The James Wilson Foundation on Natural Rights and the American Founding

Fellowship Alumni Spotlight: David Dewhirst ’14

David Dewhirst, a 2014 James Wilson Fellow, is the current Solicitor General of Montana. He graduated from Regent University before obtaining his J.D. from George Washington University Law School, where he served as president of his Federalist Society Chapter. He has clerked for Judge Lawrence VanDyke of the Ninth Circuit and the U.S. Senate Judiciary Committee, as well as serving as the Chief Litigation Counsel for the Freedom Foundation. An experienced editor and writer, David has been published in The Federalist, The Wall Street Journal, Bloomberg, and National Review.

1. Looking back, what were your favorite parts of the James Wilson Fellowship? On what topics did it bring you more clarity?

Well, I think one of the obvious answers to that question is the Fellowship I shared with other young attorneys who are in similar stages of their careers. I’m still very close with a number of the fellows from my year. I was an inaugural fellow so I’m honored to be a part of that and spending time with those fellows was fantastic. Also, anybody who knows Prof. Arkes knows that spending time with him is a gift. Just being around him, not only in the lectures but spending some time with him, was a real treat. And I think a lot of people would agree. It nourishes the soul to spend time with him. So, there are a lot of good personal memories.

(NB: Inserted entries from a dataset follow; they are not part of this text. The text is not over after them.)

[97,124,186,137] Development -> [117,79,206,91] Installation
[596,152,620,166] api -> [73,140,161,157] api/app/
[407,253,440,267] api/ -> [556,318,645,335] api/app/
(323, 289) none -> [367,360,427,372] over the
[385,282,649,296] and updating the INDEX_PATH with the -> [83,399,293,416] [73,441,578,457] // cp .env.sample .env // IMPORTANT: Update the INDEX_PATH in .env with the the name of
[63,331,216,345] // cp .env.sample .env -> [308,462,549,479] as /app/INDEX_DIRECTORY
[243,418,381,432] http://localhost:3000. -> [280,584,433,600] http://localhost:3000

In terms of the subject matter, I think getting a better understanding of Lincoln as a thinker and as a statesman was one of the biggest takeaways. It was one of the areas that I hadn’t spent a lot of time thinking about. Seeing the way that he dealt with different issues like the Fugitive Slave Act showed that this was a person motivated in a very deep and tangible way by his grappling with moral principles. He was governed by a deep sense of morality and that flowed out into the way that he interacted with other constitutional actors and the way that he conducted himself in the country during that incomprehensibly difficult time. 

The other takeaway was looking at some of the more contemporary case law and seeing, as Prof. Arkes always points out, that natural law is being used and invoked all the time. A specific example that I remember is Justice Scalia’s invocation of the right of self-defense in the Heller decision. Which we look at generally in the legal community as sort of an exemplar for Originalist, technical rigor – going back and trying to chart out the original public meaning. But at the end of the day, Justice Scalia was invoking this principle of self-defense, which isn’t mentioned in the Second Amendment, and yet is obviously an axiom that undergirds our entire legal system’s moral order. So it was eye-opening to realize that even in our modern jurisprudence, particularly in the conservative community, who seem to have a hobby of being very skeptical of natural law ideas, to see that it’s actually woven deeply into their thinking and to many of their decisions.

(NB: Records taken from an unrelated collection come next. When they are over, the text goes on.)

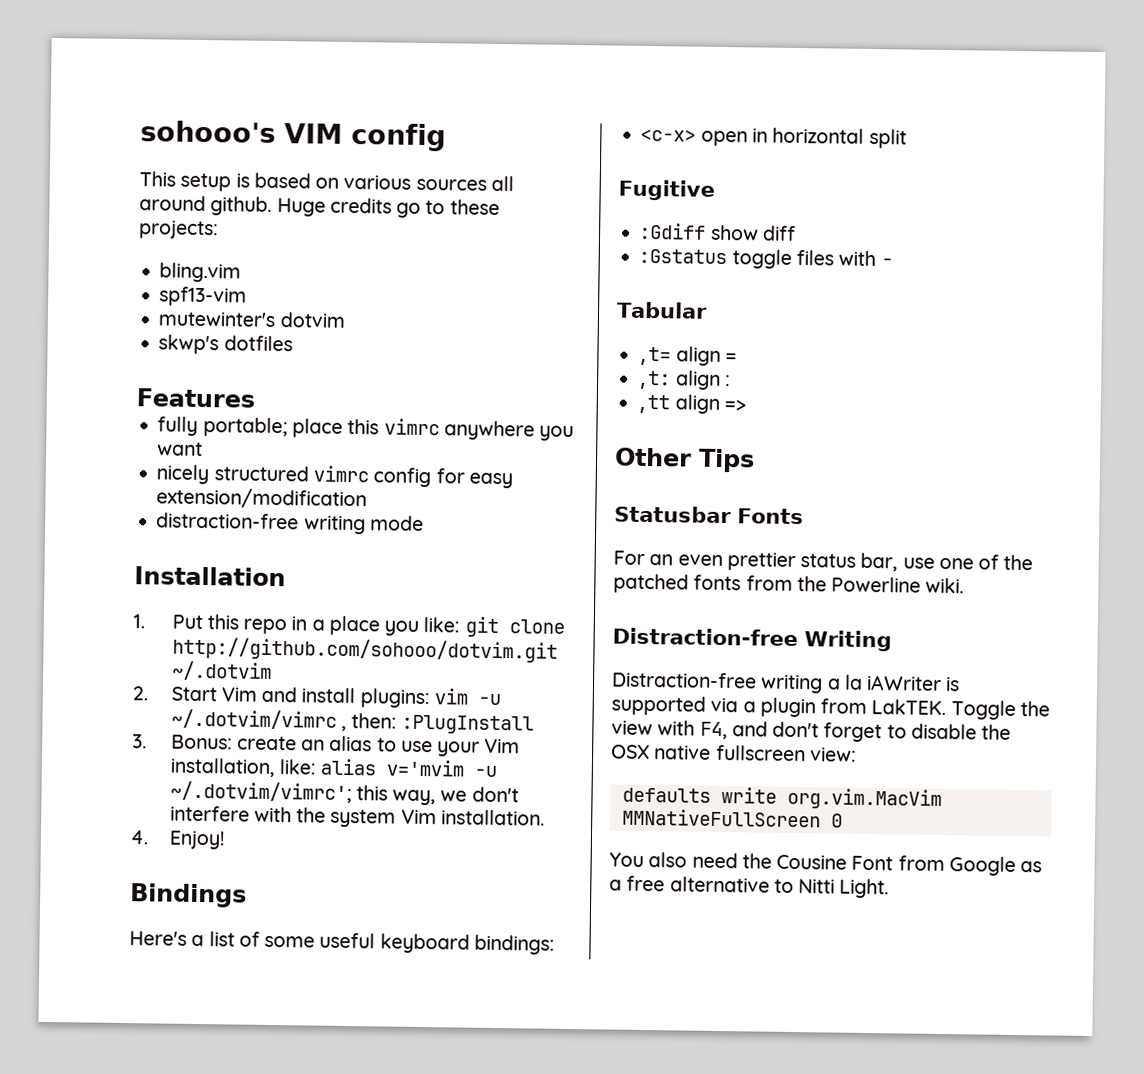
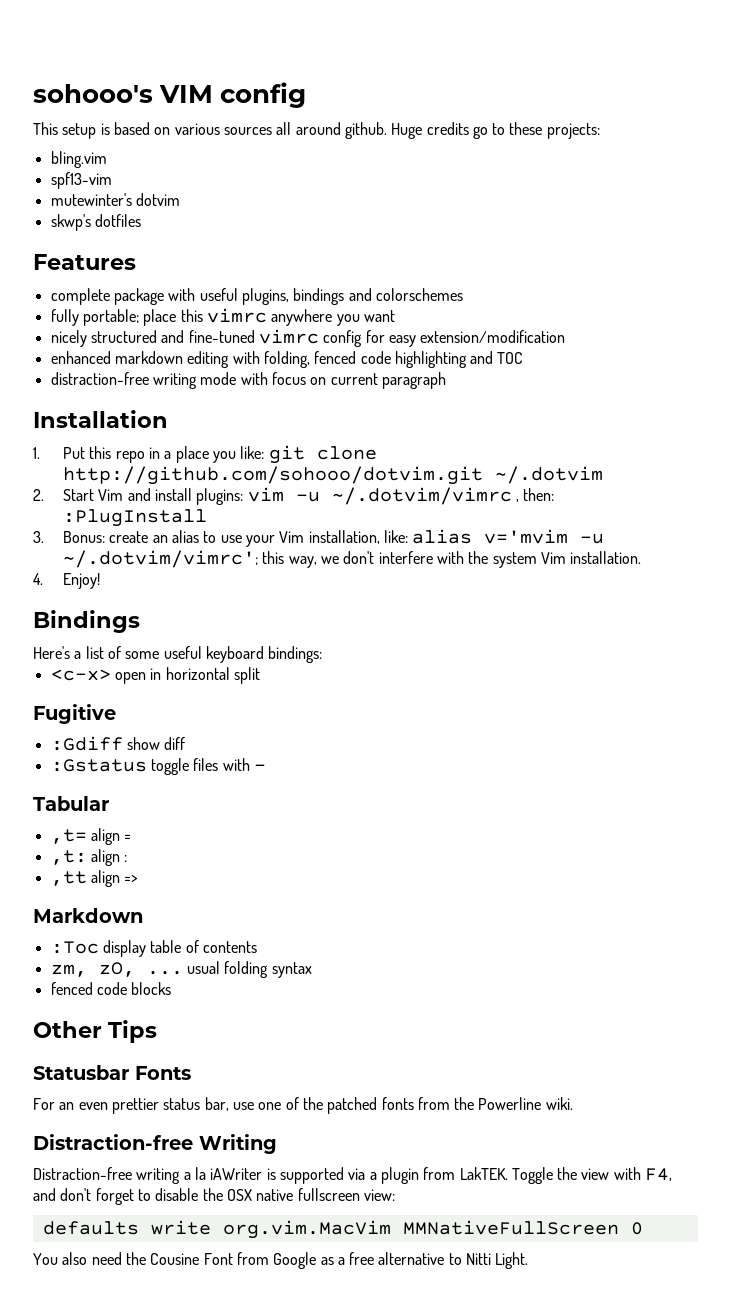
(255, 398) none -> [50,288,463,305] // complete package with useful plugins, bindings and colorschemes
(309, 473) none -> [161,330,255,343] and fine-tuned
[156,512,424,535] distraction-free writing mode -> [50,351,524,368] [50,372,446,389] enhanced markdown editing with folding, fenced code highlighting and TOC // distraction-free writing mode with focus on current paragraph
(746, 405) none -> [33,908,143,923] [50,940,257,957] [50,961,312,978] [50,982,172,995] // Markdown // :Toc display table of contents // zm, zO, ... usual folding syntax // fenced code blocks

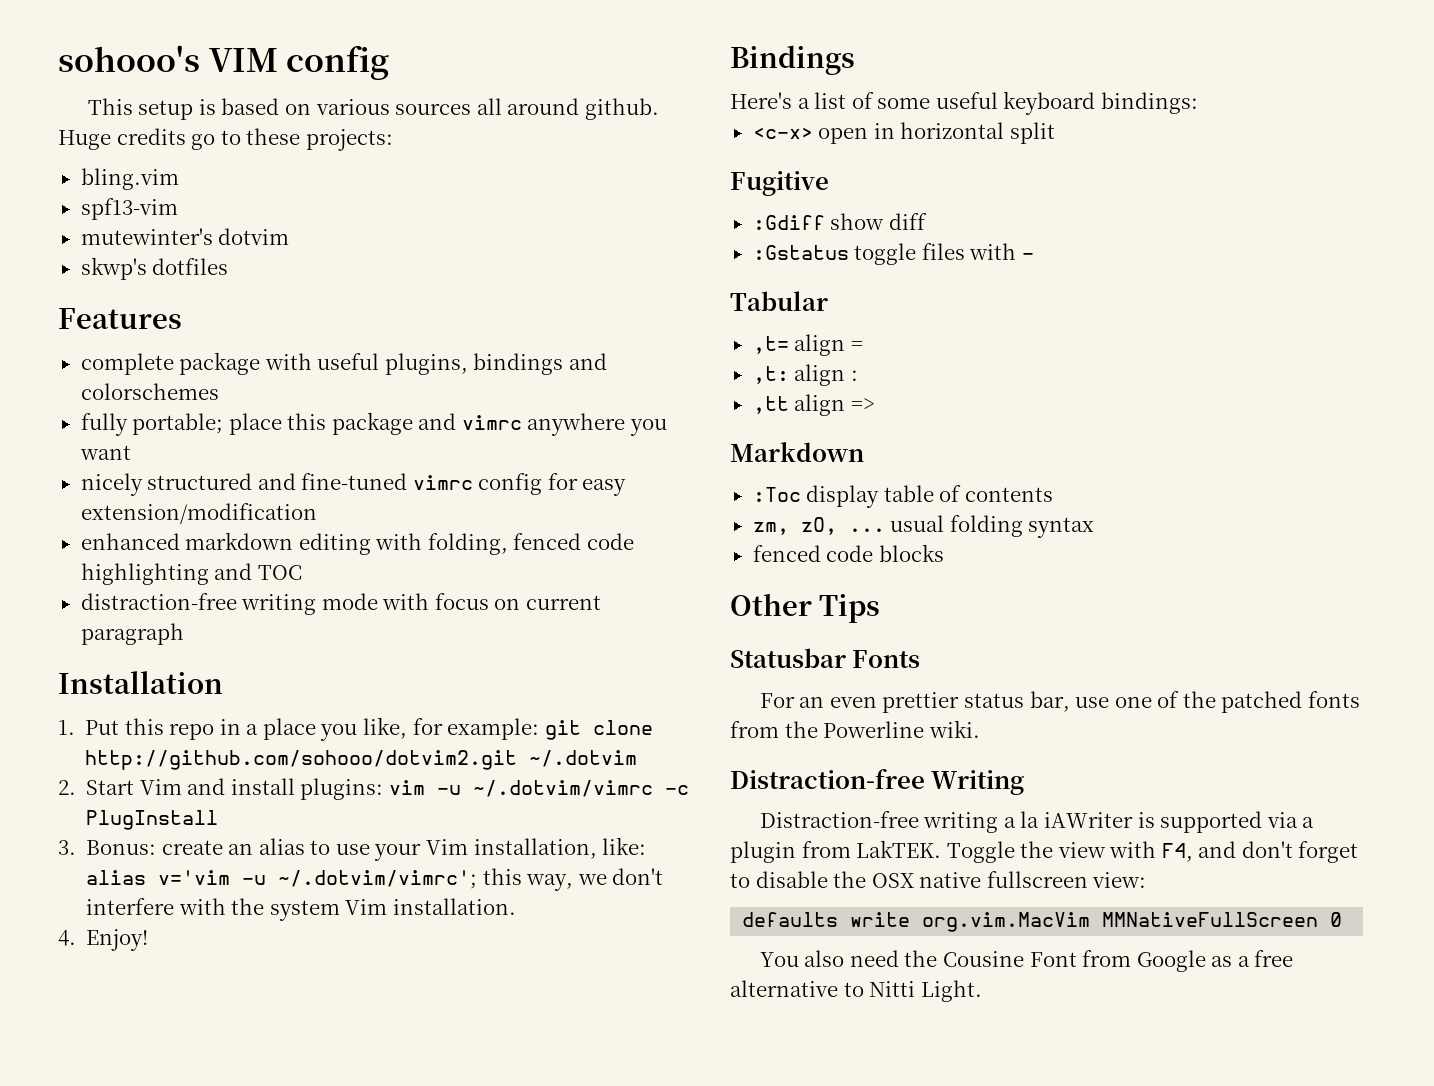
(203, 315) none -> [331,412,457,435] package and
[240,446,265,459] like: -> [362,717,540,740] like, for example:
[63,466,484,485] http://github.com/sohooo/dotvim.git -> [85,750,518,770] http://github.com/sohooo/dotvim2.git
[516,488,555,502] [63,509,208,527] , then: :PlugInstall -> [664,785,689,795] [86,810,219,830] -c PlugInstall
[484,529,569,544] v='mvim -> [158,870,231,885] v='vim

2. You’ve dedicated much of your career to fighting for workers’ rights and civil liberties. Did the Fellowship alter your thinking on any of those areas, or did it even inspire your interest in them in the first place?

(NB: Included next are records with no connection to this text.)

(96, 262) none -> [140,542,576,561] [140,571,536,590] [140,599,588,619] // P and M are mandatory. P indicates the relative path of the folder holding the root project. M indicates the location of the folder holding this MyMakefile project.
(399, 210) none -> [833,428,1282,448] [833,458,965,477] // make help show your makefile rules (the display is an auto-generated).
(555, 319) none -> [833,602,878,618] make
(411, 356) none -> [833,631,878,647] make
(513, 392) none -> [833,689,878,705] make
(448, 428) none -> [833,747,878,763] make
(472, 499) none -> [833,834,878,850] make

I think a little bit of both. The beginning of my career is a bit of a chaotic tale. I was scheduled to go clerk for a state supreme court justice right out of law school who then had to retire pretty suddenly right before I started because of some health problems. And so I was scrambling around and the Freedom Foundation opportunity came along. It ended up being such a blessing and such a unique opportunity to do really interesting civil liberties work and First Amendment work. And that was a great experience.

I think maybe my first introduction to the world of natural law thought and even Prof. Arkes was in graduate school. I was writing a paper on Justice Sutherland. If you read Sutherland’s opinions in the Lochner era, you see that much of his reasoning is based on this inherent dignity of the individual and that certain types of economic regulations impinge on that and cut against the grain of our basic notions about individual autonomy, ability, and dignity. That was my first introduction to natural law. And I think that curiosity that was sparked in law school was certainly nourished during the Wilson Fellowship. It was something that I got to put into practice for four or five years of my early career. So I think the Wilson Fellowship helped channel that and add more rigor to the broad-based inquiry I’ve made in the past. But I think it definitely left me with some lasting convictions that carried out into my work.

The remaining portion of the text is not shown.